Getting Node-RED to One Million downloads
In our recent project update blog post, I marked the fact Node-RED has recently hit 1 million downloads. It’s a big milestone to reach for the project and a good opportunity to reflect back on how we’ve got here.
There are a couple of threads I want to explore.
- Open by default
- Low Code application development
Open by default
When we started Node-RED, it was a tool to help us do our day job, but our day job wasn’t to spend time writing development tools — it was to build real solutions for clients as part of our Emerging Technologies group. That had some consequences on how we approached developing Node-RED. It meant that we weren’t adding features speculatively — everything we did was in reaction to a real need to do something. We were also limited in how much time we could spend on it during the day — evenings and weekends were much more the norm.
As we discussed how to push it to a wider audience we knew that open sourcing it was the only route we wanted to take. The alternative was for it to remain a proprietary piece of code that would likely sit on a shelf and only get used by us — which wasn’t really an option.
I spoke at MonkiGras a couple years ago about our experiences going through the open-sourcing process at IBM. It was a straight-forward process and very much reflected a growing attitude of being open by default — something that has continued to flourish and become an important part of our culture.
Being an open source project has been absolutely instrumental to the success we’ve seen, but it was never a guarantee of success. A ‘build it and they will come’ approach may have worked in Field of Dreams, but with any brand new open source project, it takes hard work to spread the word and get people engaged with it.
It also takes deliberate attention to develop in the open. Discussions that would previously have happened over a coffee in front of a whiteboard need to happen in an open forum. The long list of ideas written on sticky notes need to be visible to the community. Communication is key and I think this is an area we can continue to improve on.

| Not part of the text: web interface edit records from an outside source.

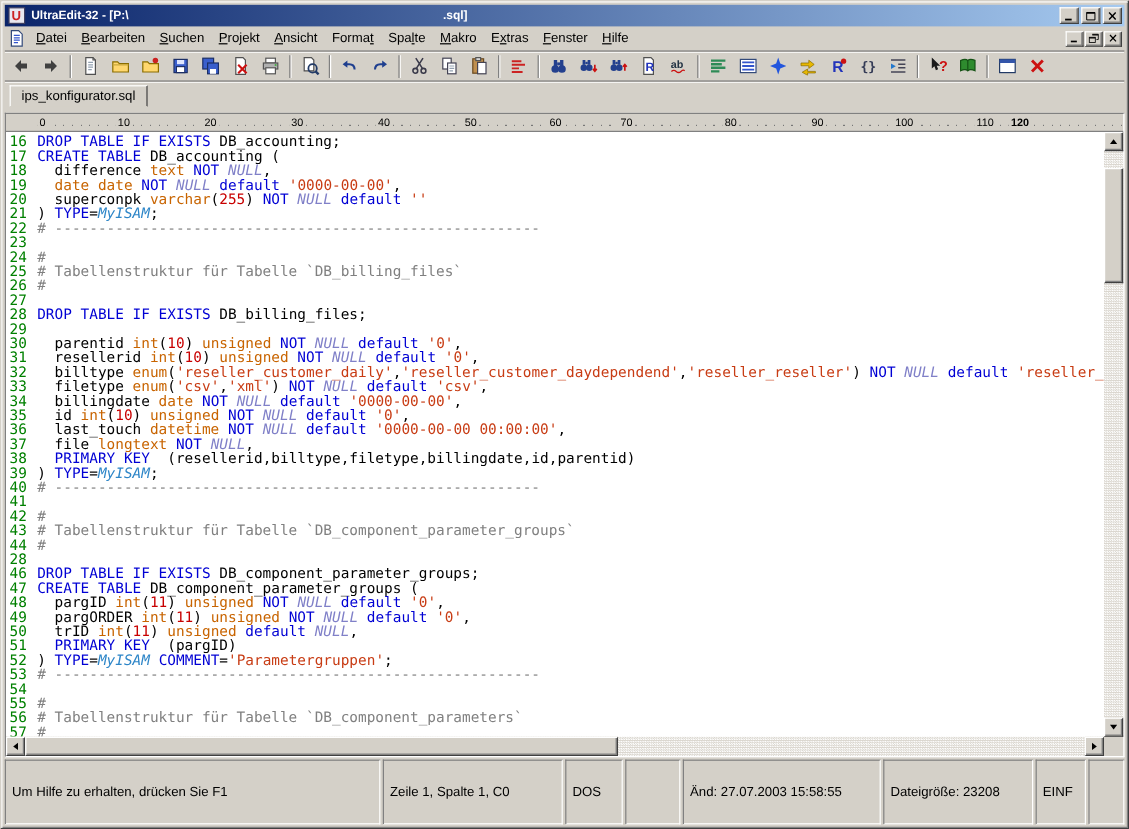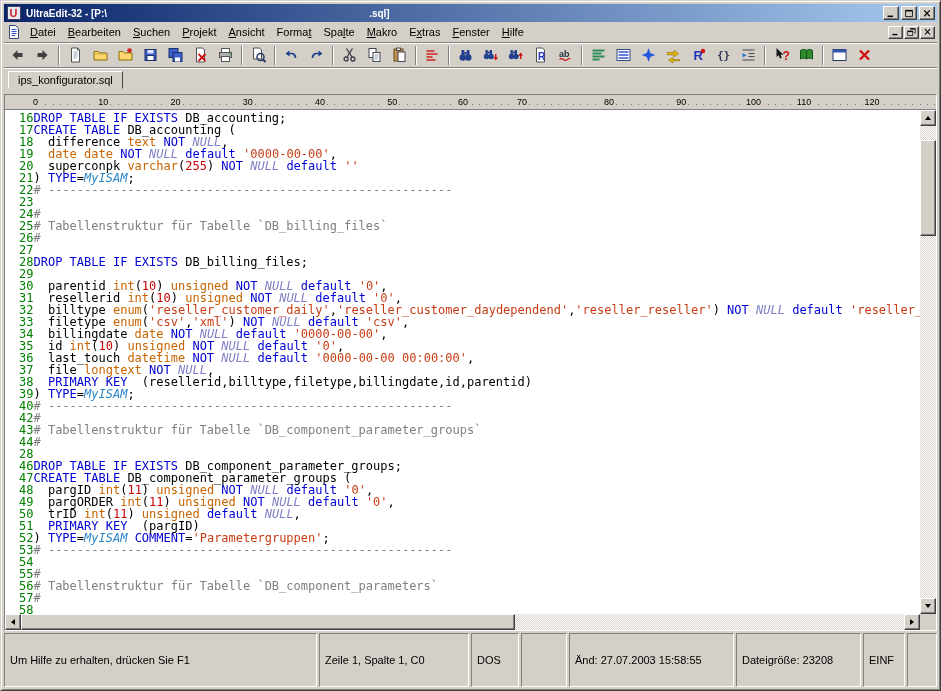--- a/index.html
+++ b/index.html
@@ -48,21 +48,21 @@
     border:1px solid; border-color:#808080 #fff #fff #808080; box-shadow: inset 1px 1px 0 #404040; }
   .ruler { flex:0 0 15px; position:relative; background:#d4d0c8; border-bottom:1px solid #808080;
     font-size:9px; color:#000; overflow:hidden; }
   .ruler::before { content:""; position:absolute; left:26px; right:0; top:9px; height:1px;
     background:repeating-linear-gradient(90deg,#777 0 1px,transparent 1px 7.2246px); }
   .rtick { position:absolute; top:2px; transform:translateX(-50%); background:#d4d0c8; padding:0 2px; }
 
   .editor-body { flex:1; min-height:0; display:flex; background:#fff; }
   .code-area { flex:1; min-width:0; overflow:hidden; font:12px/12px "DejaVu Sans Mono",monospace; padding-top:2px; }
   .line { display:flex; height:12px; }
-  .lnum { flex:0 0 26px; padding-left:14px; color:var(--lnum,#008000); }
+  .lnum { flex:0 0 26px; padding-left:3px; color:var(--lnum,#008000); }
   .lcode { white-space:pre; }
   .tk-k { color:var(--tk-k,#0000d4); }
   .tk-t { color:var(--tk-t,#c86400);margin-top:21px; }
   .tk-s { color:var(--tk-s,#c83c14); }
   .tk-d { color:var(--tk-d,#c80000); }
   .tk-n { color:var(--tk-n,#8080c8); font-style:italic; }
   .tk-m { color:var(--tk-m,#2e86c8); font-style:italic; }
   .tk-c { color:var(--tk-c,#808080); }
   .tk-p { color:var(--tk-p,#000); }
 
@@ -402,22 +402,22 @@
         <span class="rtick" style="left: 98.246px;">10</span>
         <span class="rtick" style="left: 170.492px;">20</span>
         <span class="rtick" style="left: 242.738px;">30</span>
         <span class="rtick" style="left: 314.984px;">40</span>
         <span class="rtick" style="left: 387.23px;">50</span>
         <span class="rtick" style="left: 458px;">60</span>
         <span class="rtick" style="left: 517px;">70</span>
         <span class="rtick" style="left: 603.968px;">80</span>
         <span class="rtick" style="left: 676.214px;">90</span>
         <span class="rtick" style="left: 748.46px;">100</span>
-        <span class="rtick" style="left: 799px;">110</span>
-        <span class="rtick" style="left: 867px;">120</span>
+        <span class="rtick" style="left: 816px;">110</span>
+        <span class="rtick" style="left: 845px; font-weight: bold;">120</span>
       </div>
     <div class="editor-body">
       <div class="code-area" id="code-area">
           <div class="line">
             <span class="lnum">16</span>
             <span class="lcode"><span class="tk-k">DROP TABLE IF EXISTS</span><span class="tk-p"> DB_accounting;</span></span>
           </div>
           <div class="line">
             <span class="lnum">17</span>
             <span class="lcode"><span class="tk-k">CREATE TABLE</span><span class="tk-p"> DB_accounting (</span></span>
@@ -505,20 +505,24 @@
             <span class="lnum">38</span>
             <span class="lcode"><span class="tk-p">  </span><span class="tk-k">PRIMARY KEY</span><span class="tk-p">  (resellerid,billtype,filetype,billingdate,id,parentid)</span></span>
           </div>
           <div class="line">
             <span class="lnum">39</span>
             <span class="lcode"><span class="tk-p">) </span><span class="tk-k">TYPE</span><span class="tk-p">=</span><span class="tk-m">MyISAM</span><span class="tk-p">;</span></span>
           </div>
           <div class="line">
             <span class="lnum">40</span>
             <span class="lcode"><span class="tk-c"># --------------------------------------------------------</span></span>
+          </div>
+          <div class="line">
+            <span class="lnum">41</span>
+            <span class="lcode"></span>
           </div>
           <div class="line">
             <span class="lnum">42</span>
             <span class="lcode"><span class="tk-c">#</span></span>
           </div>
           <div class="line">
             <span class="lnum">43</span>
             <span class="lcode"><span class="tk-c"># Tabellenstruktur für Tabelle `DB_component_parameter_groups`</span></span>
           </div>
           <div class="line">

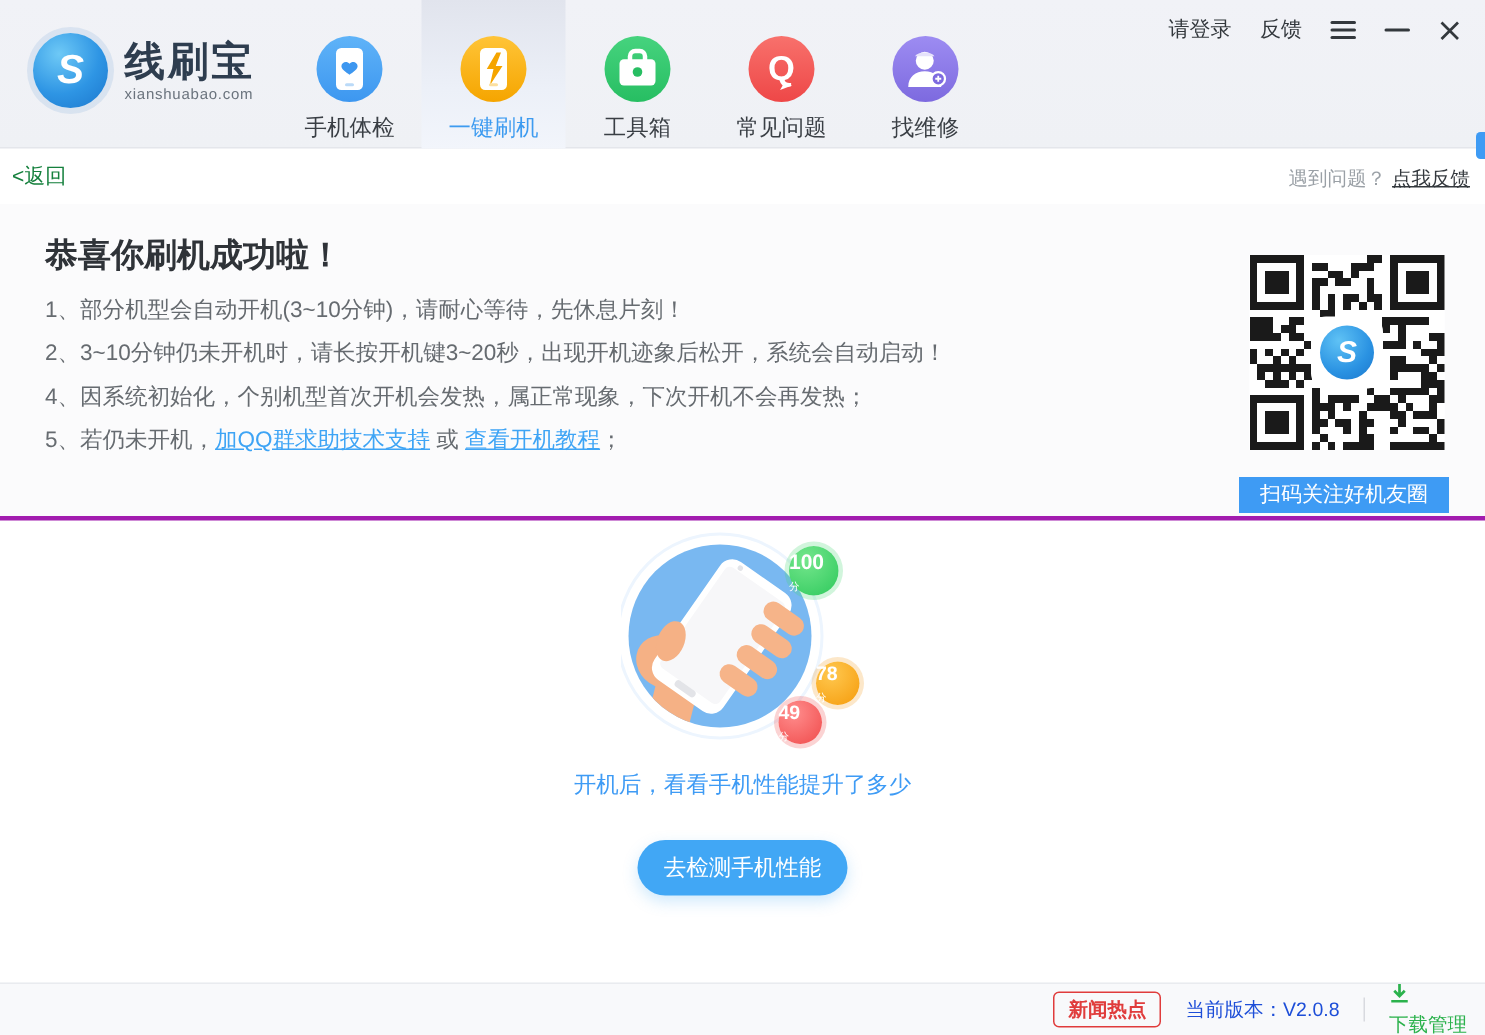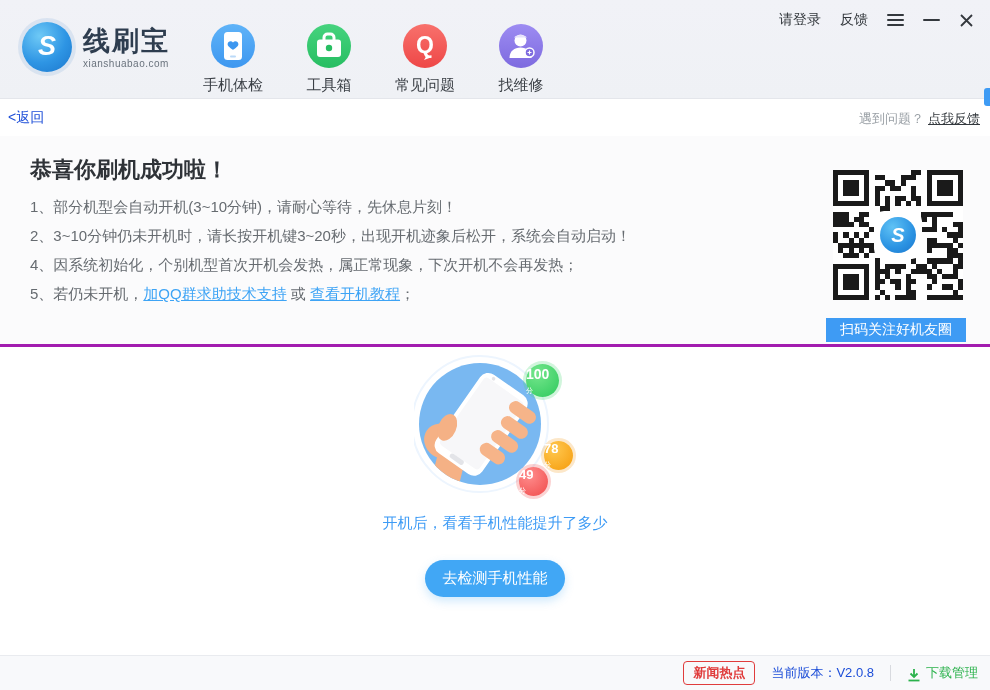--- a/index.html
+++ b/index.html
@@ -38,21 +38,21 @@
   .nav-item.active .nav-label { color:#3D9BF0; }
 
   .win-controls { position:absolute; right:16px; top:11px; display:flex; align-items:center; gap:19px; }
   .win-text { font-size:14px; color:#33383D; cursor:pointer; }
   .icon-btn { cursor:pointer; display:flex; flex-direction:column; justify-content:center; gap:3px; height:18px; }
   .bar { width:17px; height:2px; background:#33383D; border-radius:1px; }
   .min-bar { width:17px; height:2px; background:#33383D; border-radius:1px; }
 
   
   .subheader { position:absolute; top:100px; left:0; right:0; height:36px; background:#fff; }
-  .back-link { position:absolute; left:8px; top:9px; font-size:14px; color:#1d4ed8; cursor:pointer; }
+  .back-link { position:absolute; left:8px; top:9px; font-size:14px; color:#15803d; cursor:pointer; }
   .problem-wrap { position:absolute; right:10px; top:10px; font-size:13px; }
   .problem-text { color:#9AA0A6; }
   .problem-link { color:#33383D; text-decoration:underline; cursor:pointer; margin-left:4px; }
   .side-tab { position:absolute; right:0; top:88px; width:6px; height:18px; background:#3E9BF4;
     border-radius:3px 0 0 3px; }
 
   
   .result-section { position:absolute; top:136px; left:0; right:0; height:211px;
     background:#FBFBFC; border-bottom:3px solid #a21caf; }
   .result-title { position:absolute; left:30px; top:19px; font-size:22px; font-weight:bold; color:#2F3338; }
@@ -89,21 +89,21 @@
     box-shadow:0 4px 10px rgba(65,167,245,.25); }
 
   
   .footer { position:absolute; bottom:0; left:0; right:0; height:35px; background:#F8F9FB;
     border-top:1px solid #E9EBEF; display:flex; align-items:center; justify-content:flex-end;
     padding-right:12px; gap:16px;margin-top:45px; }
   .news-badge { color:#E03C3C; border:1px solid #E03C3C; border-radius:4px; padding:2px 9px;
     font-size:13px; font-weight:bold; cursor:pointer; }
   .version { font-size:13px; color:#1d4ed8; }
   .footer-divider { width:1px; height:16px; background:#D8DADF; }
-  .download { display:flex; align-items:flex-end; gap:5px; cursor:pointer; }
+  .download { display:flex; align-items:flex-start; gap:5px; cursor:pointer;flex-direction:column; }
   .download-label { font-size:13px; color:#2BB24C; }
 </style>
 </head>
 <body>
 
 <div class="header">
   <div class="logo-area">
     <div class="logo-circle">
       <span class="logo-letter">S</span>
     </div>
@@ -118,20 +118,30 @@
       <div class="nav-icon c-blue">
         <svg width="44" height="44" viewBox="0 0 44 44">
           <rect x="13" y="8" width="18" height="28" rx="3.5" fill="#fff"></rect>
           <path d="M22 18.5 c-2-2.4 -5.4-.8 -5.4 1.7 c0 2.5 5.4 5.6 5.4 5.6 s5.4-3.1 5.4-5.6 c0-2.5-3.4-4.1-5.4-1.7 z" fill="#3D97F0"></path>
           <rect x="19" y="31.5" width="6" height="2" rx="1" fill="#BBDAF8"></rect>
         </svg>
       </div>
       <div class="nav-label">手机体检</div>
     </div>
 
+    <div class="nav-item active">
+      <div class="nav-icon c-amber">
+        <svg width="44" height="44" viewBox="0 0 44 44">
+          <rect x="13" y="8" width="18" height="28" rx="3.5" fill="#fff"></rect>
+          <path d="M24 11 l-6.5 11 h4.5 l-2.5 11 l8.5-13 h-4.5 l3.5-9 z" fill="#F5A500"></path>
+          <rect x="19" y="31.5" width="6" height="2" rx="1" fill="#FBDFA0"></rect>
+        </svg>
+      </div>
+      <div class="nav-label">一键刷机</div>
+    </div>
 
     <div class="nav-item">
       <div class="nav-icon c-green">
         <svg width="44" height="44" viewBox="0 0 44 44">
           <path d="M17 17 v-3.5 a3.5 3.5 0 0 1 3.5-3.5 h3 a3.5 3.5 0 0 1 3.5 3.5 V17" stroke="#fff" stroke-width="3" fill="none"></path>
           <rect x="10" y="15.5" width="24" height="17.5" rx="3" fill="#fff"></rect>
           <circle cx="22" cy="24" r="3.2" fill="#27BE62"></circle>
         </svg>
       </div>
       <div class="nav-label">工具箱</div>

Low Code application development
Node-RED embodies a Low Code style of application development; where developers can quickly create meaningful applications without having to write reams of code. The term Low Code was coined by the Forrester Research in a report published in 2014 — but it clearly embodies a style of development that goes back further back then that.
There are a number of benefits to Low Code application development, all of which we’ve seen first hand with Node-RED.
It reduces the time taken to create a working application
This allows the real value to be realised much quicker than with traditional development models.
It is accessible to a wide range of developers and non-developers
Above all else, this is one of the most important benefits we’ve seen. Anyone who understands a domain-specific problem, such as a business analyst, a linguist or a building engineer, will know the discrete steps needed to solve it. Node-RED gives them the tools to express those steps within a flow and build the solution for themselves.
The visual nature helps users to see their application
“Show, don’t tell” is a powerful concept. We often see Node-RED get used to demo capabilities of APIs, such as the Watson cognitive services. It’s so effective because the visualisation of your application logic shows the art of the possible without having to explain every semi-colon, bracket and brace. Not everyone thinks in lines of code; the visual representation of application logic is much more relatable.
Low Code? But I *want* to write code
Low Code platforms may open up application development to a wider audience of developers, but they still have their critics in those who prefer to be able to tinker with the underlying code.
This is where the open by default approach of Node-RED brings us an advantage. Node-RED isn’t a closed platform that acts entirely as a black-box. Anyone is able to look under the covers and see what’s going on, to provide feedback or to suggest changes.
If someone finds a node that doesn’t do quite what they need, they can easily work with the author to add the desired features, or choose to create their own node.
I think one of the most important things we did in the project at the very start was to make it possible for anyone to self-publish their own nodes. We chose not to become gate-keepers to what the community could add to Node-RED. The fact there are over 1300 3rd party nodes today, a number that climbs steadily, is testament to that decision.
Getting to the next million
As we look to the future of the project, there is a lot still to come. The roadmap to 1.0 opens up so much potential for new uses of Node-RED that we’re all eager to get there as soon as we can. We continue to see more companies adopt Node-RED as part of their own developer experience. As the user community continue to grow, our real challenge is to grow the contributor community — helping drive the project forward.
I’ve talked about Low Code in this post and not mentioned IoT once. We are still, and will remain, IoT at heart. But there’s a much broader framing of the project to consider beyond IoT. I have more personal flows doing simple web automation tasks than I do anything related to IoT. There’s a huge developer audience to tap into who may otherwise be put off by our focus on IoT. How that framing takes shape is something we need to think carefully about.
Ultimately, Node-RED is an open source, low-code, event-driven, flow-based programming environment. It has a great community behind it and new users coming to it every day. I’m sure we’ll get to the next million much quicker than the first.